6A and 6B are calculated values of a battery module surface temperature, where FIG. 6A is an explanatory diagram of the arrangement, and FIG. 6B is a diagram showing the battery module surface temperature.

FIG. 7 is an exploded view showing another embodiment of the battery power supply device according to the present invention.

FIG. 8 is a vertical cross-sectional view of still another embodiment of the battery power supply device according to the present invention, showing the outline of the main part.

FIG. 9 is a view showing still another embodiment of the battery power supply device according to the present invention, (a) is a front view and (b) is a side view.

[Explanation of symbols]

1: Case, 2: Battery module, 3: Blower, 4: Blower mounting hole, 5: Exhaust port, 6: Flow control plate, 7: Holding member, 7a: Battery module holding hole, 7b (1),
7b (2): holding member holding hole, 8: guide groove, 10:
Battery assembly, 11: legs, 12: partition plate, 13: duct, 16: cooling chamber.

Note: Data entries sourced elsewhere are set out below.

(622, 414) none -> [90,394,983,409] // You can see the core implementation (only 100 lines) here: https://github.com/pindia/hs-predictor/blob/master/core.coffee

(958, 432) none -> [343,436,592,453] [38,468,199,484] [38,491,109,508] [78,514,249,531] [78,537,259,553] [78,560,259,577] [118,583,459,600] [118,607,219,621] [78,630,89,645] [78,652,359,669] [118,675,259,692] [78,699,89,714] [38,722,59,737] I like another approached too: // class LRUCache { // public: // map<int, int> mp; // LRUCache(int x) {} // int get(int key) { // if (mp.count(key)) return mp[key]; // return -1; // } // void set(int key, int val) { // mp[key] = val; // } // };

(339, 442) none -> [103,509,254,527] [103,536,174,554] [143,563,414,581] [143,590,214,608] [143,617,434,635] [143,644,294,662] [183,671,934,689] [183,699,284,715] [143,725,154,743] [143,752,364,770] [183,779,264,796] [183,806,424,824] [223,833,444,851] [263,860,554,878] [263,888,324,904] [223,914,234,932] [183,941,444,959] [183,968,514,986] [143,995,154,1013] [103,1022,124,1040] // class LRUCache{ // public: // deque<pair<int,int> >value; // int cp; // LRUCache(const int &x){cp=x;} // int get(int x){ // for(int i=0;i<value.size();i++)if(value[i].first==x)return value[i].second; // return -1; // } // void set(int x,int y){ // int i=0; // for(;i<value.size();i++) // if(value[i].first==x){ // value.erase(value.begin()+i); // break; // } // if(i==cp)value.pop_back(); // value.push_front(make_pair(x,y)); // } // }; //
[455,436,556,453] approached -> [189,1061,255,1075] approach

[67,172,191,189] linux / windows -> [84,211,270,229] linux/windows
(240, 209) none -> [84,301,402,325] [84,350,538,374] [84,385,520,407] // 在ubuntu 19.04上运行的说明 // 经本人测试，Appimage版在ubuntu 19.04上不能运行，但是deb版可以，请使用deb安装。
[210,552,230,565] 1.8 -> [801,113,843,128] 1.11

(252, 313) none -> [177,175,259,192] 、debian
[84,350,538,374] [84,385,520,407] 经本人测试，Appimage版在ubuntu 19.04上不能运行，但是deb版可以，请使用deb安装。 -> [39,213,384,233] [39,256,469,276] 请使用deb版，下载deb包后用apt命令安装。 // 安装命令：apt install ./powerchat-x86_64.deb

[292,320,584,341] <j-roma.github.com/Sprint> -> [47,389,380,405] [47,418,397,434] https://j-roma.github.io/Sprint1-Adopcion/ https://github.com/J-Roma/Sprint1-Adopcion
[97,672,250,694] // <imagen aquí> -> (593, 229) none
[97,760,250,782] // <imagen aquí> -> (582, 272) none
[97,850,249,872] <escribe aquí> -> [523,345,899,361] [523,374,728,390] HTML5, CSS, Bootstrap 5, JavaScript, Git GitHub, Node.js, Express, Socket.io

   ─────────────────────────────────────────────────── ─── Continued front page    (72) Inventor Shigeo Ohashi             502 Kintatemachi, Tsuchiura City, Ibaraki Japan             Tate Seisakusho Mechanical Research Center (72) Inventor Shingo Nakamura             Hitachi Ma, 1-88, Torora, Ibaraki City, Osaka Prefecture             Battery Development Laboratory, Kucsel Co., Ltd. (72) Inventor Masato Isogai             Hitachi Ma, 1-88, Torora, Ibaraki City, Osaka Prefecture             Battery Development Laboratory, Kucsel Co., Ltd. F-term (reference) 5H031 AA09 CC01 CC05 HH06 HH08                       KK08

Claims (7)

[Claims] 1. A battery power supply device in which a plurality of battery modules, each of which is formed by electrically and mechanically connecting single cells in series, are arranged in a housing and attached to an electrode plate to cool the battery module. A blower that blows outside air into the casing on two opposite faces of the casing, and two opposite faces of the casing adjacent to the face on which the blower is attached, which are parallel to the battery module. A battery power supply device, comprising: an exhaust port communicating between inside and outside of the body. 2. The battery power supply device according to claim 1, wherein a flow control plate that guides a flow of air is installed in the housing. 3. The battery power supply device according to claim 1, wherein a holding member that holds at least one of a battery module and a flow control plate is attached to the inside of the housing. 4. The battery power supply device according to claim 1, wherein a partition plate is attached in parallel with the battery module between the blowers attached to the two opposite surfaces of the casing. 5. A battery power supply device in which a plurality of battery modules, each of which is formed by electrically and mechanically connecting cells in series electrically, are arranged in a housing and attached to an electrode plate to cool the battery module. An air blower that blows outside air into the housing on two opposite surfaces of the housing, and two opposite surfaces of the housing adjacent to the surface to which the air blower is attached, the two surfaces being parallel to the battery module. An exhaust port that communicates the inside and outside of the housing, a flow control plate that is installed in the housing and guides the flow of air, and is installed in the housing and holds at least one of a battery module and a flow control plate. A battery power supply device comprising a holding member. 6. The arrangement interval on the downstream side between the battery modules is made larger than that on the upstream side.
6. The battery power supply device according to any one of 5 to 5. 7. A battery power supply device in which a plurality of battery modules, each of which is formed by electrically and mechanically connecting single cells in series, are arranged in a housing and attached to an electrode plate to cool the battery module. An air blower located on two opposite sides of the housing, a duct for guiding the air blown by the air blower into the housing parallel to the battery module and blowing the air to the battery module in the housing, and a relative position of the housing perpendicular to the battery module. The battery power supply device is provided with an exhaust port communicating between the inside and outside of the housing.